Segment Open
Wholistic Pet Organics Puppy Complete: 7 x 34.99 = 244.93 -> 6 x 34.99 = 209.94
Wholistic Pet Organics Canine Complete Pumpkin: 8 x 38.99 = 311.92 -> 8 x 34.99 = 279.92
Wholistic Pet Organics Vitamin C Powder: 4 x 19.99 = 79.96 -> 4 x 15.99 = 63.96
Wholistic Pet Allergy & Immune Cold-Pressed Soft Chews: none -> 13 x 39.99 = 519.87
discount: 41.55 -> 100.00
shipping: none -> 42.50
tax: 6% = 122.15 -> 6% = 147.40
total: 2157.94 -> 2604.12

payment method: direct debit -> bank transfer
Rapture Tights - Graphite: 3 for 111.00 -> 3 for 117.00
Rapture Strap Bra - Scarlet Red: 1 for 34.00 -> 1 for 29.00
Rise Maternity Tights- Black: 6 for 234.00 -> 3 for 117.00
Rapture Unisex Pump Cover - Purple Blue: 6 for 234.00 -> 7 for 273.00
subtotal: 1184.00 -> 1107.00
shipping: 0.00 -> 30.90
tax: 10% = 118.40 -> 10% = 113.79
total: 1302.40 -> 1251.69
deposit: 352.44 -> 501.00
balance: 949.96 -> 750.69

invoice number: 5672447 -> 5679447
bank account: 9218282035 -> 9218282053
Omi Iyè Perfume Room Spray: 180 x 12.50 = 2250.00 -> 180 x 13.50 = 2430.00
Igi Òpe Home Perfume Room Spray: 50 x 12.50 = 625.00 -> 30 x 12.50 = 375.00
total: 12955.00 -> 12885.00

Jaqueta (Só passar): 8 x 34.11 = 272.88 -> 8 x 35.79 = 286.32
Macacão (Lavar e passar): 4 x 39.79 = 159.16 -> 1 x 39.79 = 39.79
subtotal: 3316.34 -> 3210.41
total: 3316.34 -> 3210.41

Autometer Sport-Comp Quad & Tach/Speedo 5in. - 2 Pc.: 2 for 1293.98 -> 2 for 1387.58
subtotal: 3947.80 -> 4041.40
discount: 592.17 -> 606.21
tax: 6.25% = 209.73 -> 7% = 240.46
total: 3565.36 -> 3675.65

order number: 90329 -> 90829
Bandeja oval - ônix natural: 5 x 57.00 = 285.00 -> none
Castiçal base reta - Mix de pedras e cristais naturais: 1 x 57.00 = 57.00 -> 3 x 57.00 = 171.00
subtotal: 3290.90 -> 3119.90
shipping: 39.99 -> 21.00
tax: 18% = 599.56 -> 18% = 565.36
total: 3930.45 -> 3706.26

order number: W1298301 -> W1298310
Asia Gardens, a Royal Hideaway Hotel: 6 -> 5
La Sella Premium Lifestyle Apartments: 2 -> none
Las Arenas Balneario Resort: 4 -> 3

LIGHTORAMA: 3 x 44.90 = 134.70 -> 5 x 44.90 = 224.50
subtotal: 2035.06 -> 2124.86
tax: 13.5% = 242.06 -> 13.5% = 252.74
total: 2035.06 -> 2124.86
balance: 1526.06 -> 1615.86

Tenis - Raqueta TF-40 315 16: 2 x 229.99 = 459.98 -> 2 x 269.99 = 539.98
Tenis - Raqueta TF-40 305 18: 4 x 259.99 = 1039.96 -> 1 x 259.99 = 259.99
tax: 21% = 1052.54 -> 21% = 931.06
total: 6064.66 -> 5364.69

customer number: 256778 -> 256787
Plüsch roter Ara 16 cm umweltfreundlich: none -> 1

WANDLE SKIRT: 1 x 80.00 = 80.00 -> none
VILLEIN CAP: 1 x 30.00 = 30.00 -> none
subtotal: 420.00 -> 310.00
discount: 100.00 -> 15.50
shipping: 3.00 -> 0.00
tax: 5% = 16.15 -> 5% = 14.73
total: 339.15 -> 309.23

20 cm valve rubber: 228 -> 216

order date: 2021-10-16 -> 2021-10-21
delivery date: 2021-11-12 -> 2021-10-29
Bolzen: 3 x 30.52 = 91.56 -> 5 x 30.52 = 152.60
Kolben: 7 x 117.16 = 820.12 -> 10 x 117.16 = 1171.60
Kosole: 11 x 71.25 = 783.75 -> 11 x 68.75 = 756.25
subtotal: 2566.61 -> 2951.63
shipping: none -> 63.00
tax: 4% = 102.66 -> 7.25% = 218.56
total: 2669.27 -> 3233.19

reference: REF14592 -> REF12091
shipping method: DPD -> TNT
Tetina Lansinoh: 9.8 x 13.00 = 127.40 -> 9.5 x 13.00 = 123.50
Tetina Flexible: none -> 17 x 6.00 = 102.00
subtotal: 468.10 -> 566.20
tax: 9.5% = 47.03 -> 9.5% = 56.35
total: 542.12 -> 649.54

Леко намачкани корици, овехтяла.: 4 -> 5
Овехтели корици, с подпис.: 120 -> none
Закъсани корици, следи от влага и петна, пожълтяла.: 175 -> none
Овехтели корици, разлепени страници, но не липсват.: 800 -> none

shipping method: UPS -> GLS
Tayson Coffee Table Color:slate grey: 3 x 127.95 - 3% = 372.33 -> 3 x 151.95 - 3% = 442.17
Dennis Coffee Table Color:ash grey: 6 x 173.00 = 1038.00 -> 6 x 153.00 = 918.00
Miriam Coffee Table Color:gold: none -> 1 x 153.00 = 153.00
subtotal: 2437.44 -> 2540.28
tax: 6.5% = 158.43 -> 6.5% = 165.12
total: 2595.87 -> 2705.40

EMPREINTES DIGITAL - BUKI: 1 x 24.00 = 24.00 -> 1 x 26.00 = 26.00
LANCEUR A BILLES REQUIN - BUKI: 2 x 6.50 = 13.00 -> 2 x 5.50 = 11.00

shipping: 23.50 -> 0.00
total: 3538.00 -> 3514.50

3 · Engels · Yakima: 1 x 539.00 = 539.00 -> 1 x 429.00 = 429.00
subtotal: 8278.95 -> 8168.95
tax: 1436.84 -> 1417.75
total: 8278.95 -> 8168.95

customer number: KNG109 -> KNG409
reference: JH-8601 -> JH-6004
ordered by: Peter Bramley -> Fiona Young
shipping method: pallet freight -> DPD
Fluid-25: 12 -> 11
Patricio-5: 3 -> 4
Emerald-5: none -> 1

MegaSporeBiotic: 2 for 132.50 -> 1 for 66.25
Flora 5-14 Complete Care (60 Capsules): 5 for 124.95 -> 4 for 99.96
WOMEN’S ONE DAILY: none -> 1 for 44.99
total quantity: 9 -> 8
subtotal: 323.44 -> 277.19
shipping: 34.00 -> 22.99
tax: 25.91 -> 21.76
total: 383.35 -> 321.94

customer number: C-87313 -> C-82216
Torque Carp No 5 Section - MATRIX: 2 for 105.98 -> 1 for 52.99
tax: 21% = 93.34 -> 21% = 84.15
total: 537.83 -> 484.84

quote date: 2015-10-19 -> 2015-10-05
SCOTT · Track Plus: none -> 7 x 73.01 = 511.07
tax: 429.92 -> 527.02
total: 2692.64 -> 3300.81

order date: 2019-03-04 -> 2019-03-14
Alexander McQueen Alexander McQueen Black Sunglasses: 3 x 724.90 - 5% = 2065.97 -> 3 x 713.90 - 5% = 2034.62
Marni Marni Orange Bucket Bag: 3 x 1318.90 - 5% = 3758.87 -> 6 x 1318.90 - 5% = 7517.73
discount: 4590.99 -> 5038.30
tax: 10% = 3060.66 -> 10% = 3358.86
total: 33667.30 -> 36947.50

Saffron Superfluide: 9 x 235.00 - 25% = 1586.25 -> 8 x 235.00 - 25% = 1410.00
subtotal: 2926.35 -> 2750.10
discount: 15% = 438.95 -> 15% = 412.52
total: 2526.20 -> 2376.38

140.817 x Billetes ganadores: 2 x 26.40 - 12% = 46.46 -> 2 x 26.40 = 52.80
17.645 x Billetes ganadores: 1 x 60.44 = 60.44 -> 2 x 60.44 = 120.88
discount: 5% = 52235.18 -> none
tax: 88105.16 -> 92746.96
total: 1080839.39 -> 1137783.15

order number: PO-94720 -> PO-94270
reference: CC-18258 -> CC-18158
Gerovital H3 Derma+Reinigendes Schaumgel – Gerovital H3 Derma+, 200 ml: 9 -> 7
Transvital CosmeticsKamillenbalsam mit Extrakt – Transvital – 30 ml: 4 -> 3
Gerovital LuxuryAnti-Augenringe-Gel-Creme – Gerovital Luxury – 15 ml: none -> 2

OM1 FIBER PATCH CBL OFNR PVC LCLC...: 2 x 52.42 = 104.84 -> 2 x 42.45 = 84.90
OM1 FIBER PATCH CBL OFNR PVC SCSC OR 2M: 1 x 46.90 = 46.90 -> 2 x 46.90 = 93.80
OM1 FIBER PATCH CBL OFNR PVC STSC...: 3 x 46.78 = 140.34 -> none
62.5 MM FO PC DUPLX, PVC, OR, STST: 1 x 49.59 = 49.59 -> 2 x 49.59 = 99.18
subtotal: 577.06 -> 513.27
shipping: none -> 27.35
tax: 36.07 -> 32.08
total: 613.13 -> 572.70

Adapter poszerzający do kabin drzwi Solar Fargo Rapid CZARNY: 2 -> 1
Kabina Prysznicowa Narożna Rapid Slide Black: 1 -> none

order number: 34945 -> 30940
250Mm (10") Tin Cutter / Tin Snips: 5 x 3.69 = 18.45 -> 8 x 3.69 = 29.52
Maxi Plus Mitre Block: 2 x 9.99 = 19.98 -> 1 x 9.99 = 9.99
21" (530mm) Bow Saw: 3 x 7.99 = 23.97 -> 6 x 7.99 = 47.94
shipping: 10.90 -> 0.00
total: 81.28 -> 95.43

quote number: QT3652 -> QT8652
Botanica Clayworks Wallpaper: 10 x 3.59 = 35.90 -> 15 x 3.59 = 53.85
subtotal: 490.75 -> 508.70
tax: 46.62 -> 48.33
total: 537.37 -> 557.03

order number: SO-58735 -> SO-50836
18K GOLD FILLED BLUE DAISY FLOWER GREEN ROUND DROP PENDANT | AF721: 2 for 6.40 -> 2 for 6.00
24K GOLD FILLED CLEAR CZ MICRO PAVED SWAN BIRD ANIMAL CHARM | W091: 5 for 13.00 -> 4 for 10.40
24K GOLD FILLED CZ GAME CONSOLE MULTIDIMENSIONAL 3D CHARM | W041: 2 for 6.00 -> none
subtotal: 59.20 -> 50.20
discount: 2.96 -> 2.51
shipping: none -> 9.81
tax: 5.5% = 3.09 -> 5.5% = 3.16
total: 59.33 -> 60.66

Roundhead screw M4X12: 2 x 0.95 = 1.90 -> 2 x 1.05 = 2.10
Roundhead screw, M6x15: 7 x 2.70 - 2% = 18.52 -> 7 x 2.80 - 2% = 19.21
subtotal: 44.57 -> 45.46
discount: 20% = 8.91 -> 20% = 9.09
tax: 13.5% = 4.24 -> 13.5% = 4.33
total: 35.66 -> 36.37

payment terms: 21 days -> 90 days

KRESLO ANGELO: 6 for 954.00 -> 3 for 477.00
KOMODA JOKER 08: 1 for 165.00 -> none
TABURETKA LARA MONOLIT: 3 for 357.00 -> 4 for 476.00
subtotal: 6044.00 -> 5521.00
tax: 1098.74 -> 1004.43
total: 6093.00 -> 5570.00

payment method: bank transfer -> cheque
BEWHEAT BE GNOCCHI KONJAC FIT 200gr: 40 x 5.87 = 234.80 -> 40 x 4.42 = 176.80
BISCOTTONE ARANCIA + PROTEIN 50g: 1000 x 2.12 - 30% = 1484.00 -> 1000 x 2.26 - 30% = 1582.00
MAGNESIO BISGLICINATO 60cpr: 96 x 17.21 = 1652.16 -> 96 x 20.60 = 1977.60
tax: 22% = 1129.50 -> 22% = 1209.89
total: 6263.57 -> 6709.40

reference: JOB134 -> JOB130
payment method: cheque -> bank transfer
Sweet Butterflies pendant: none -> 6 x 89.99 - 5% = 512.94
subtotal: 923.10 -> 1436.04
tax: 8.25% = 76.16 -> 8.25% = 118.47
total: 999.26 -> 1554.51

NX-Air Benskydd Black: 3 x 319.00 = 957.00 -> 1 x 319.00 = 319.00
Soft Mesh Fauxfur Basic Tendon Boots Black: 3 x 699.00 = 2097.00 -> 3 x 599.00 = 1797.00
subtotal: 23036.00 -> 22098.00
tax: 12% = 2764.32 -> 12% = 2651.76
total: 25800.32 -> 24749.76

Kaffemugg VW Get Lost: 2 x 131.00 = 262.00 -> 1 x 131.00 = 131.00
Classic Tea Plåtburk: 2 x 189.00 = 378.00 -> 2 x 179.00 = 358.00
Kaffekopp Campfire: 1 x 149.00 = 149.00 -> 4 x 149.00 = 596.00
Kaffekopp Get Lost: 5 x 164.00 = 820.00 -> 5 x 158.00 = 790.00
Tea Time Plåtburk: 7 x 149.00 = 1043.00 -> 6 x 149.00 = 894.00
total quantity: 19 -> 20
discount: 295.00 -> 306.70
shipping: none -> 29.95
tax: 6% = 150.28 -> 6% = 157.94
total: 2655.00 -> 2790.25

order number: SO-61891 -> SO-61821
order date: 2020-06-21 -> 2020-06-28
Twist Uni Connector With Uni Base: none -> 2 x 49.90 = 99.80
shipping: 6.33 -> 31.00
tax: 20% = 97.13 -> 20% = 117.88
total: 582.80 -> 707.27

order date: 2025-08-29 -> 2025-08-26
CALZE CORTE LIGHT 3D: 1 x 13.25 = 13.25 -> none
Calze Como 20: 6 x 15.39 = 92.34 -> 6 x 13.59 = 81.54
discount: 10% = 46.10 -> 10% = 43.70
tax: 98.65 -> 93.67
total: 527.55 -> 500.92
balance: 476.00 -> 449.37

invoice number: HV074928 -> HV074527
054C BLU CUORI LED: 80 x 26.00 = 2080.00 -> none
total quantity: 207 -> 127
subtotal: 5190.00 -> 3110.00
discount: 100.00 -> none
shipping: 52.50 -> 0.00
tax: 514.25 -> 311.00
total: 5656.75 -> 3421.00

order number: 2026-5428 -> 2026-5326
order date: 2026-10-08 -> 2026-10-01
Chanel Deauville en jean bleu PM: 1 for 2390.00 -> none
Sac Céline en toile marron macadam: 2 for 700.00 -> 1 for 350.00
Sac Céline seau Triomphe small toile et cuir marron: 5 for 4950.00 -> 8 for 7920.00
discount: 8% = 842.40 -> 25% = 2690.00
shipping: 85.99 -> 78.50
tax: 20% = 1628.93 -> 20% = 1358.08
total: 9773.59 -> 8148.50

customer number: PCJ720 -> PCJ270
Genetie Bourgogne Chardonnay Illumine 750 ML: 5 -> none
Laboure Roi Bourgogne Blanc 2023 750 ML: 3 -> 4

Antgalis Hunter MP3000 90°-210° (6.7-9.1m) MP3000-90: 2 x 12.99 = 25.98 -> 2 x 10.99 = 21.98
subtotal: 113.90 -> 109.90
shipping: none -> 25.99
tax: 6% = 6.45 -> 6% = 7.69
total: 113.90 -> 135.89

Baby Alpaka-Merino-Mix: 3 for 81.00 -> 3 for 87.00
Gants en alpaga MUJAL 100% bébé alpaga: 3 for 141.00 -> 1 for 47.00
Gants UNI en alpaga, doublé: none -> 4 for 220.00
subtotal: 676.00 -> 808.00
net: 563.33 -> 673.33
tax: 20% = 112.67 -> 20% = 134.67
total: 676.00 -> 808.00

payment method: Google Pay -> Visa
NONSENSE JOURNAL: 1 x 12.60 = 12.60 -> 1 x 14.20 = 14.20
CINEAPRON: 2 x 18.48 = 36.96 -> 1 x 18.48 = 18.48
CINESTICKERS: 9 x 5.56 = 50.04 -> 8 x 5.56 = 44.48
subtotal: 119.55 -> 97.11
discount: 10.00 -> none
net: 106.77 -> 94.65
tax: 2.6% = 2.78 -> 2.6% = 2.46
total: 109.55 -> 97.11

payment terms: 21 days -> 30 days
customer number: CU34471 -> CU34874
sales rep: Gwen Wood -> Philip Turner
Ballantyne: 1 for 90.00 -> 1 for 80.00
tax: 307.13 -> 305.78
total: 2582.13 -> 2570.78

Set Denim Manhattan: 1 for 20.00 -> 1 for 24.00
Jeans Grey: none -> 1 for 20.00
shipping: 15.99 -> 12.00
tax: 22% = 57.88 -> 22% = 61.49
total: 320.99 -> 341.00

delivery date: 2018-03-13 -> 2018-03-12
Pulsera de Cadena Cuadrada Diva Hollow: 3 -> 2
Segment Closed
Your reply should hold only the lines from the first line of the records through the one with "tax: 18% = 599.56 -> 18% = 565.36", reproduced word for word.

Solution >>
Wholistic Pet Organics Puppy Complete: 7 x 34.99 = 244.93 -> 6 x 34.99 = 209.94
Wholistic Pet Organics Canine Complete Pumpkin: 8 x 38.99 = 311.92 -> 8 x 34.99 = 279.92
Wholistic Pet Organics Vitamin C Powder: 4 x 19.99 = 79.96 -> 4 x 15.99 = 63.96
Wholistic Pet Allergy & Immune Cold-Pressed Soft Chews: none -> 13 x 39.99 = 519.87
discount: 41.55 -> 100.00
shipping: none -> 42.50
tax: 6% = 122.15 -> 6% = 147.40
total: 2157.94 -> 2604.12

payment method: direct debit -> bank transfer
Rapture Tights - Graphite: 3 for 111.00 -> 3 for 117.00
Rapture Strap Bra - Scarlet Red: 1 for 34.00 -> 1 for 29.00
Rise Maternity Tights- Black: 6 for 234.00 -> 3 for 117.00
Rapture Unisex Pump Cover - Purple Blue: 6 for 234.00 -> 7 for 273.00
subtotal: 1184.00 -> 1107.00
shipping: 0.00 -> 30.90
tax: 10% = 118.40 -> 10% = 113.79
total: 1302.40 -> 1251.69
deposit: 352.44 -> 501.00
balance: 949.96 -> 750.69

invoice number: 5672447 -> 5679447
bank account: 9218282035 -> 9218282053
Omi Iyè Perfume Room Spray: 180 x 12.50 = 2250.00 -> 180 x 13.50 = 2430.00
Igi Òpe Home Perfume Room Spray: 50 x 12.50 = 625.00 -> 30 x 12.50 = 375.00
total: 12955.00 -> 12885.00

Jaqueta (Só passar): 8 x 34.11 = 272.88 -> 8 x 35.79 = 286.32
Macacão (Lavar e passar): 4 x 39.79 = 159.16 -> 1 x 39.79 = 39.79
subtotal: 3316.34 -> 3210.41
total: 3316.34 -> 3210.41

Autometer Sport-Comp Quad & Tach/Speedo 5in. - 2 Pc.: 2 for 1293.98 -> 2 for 1387.58
subtotal: 3947.80 -> 4041.40
discount: 592.17 -> 606.21
tax: 6.25% = 209.73 -> 7% = 240.46
total: 3565.36 -> 3675.65

order number: 90329 -> 90829
Bandeja oval - ônix natural: 5 x 57.00 = 285.00 -> none
Castiçal base reta - Mix de pedras e cristais naturais: 1 x 57.00 = 57.00 -> 3 x 57.00 = 171.00
subtotal: 3290.90 -> 3119.90
shipping: 39.99 -> 21.00
tax: 18% = 599.56 -> 18% = 565.36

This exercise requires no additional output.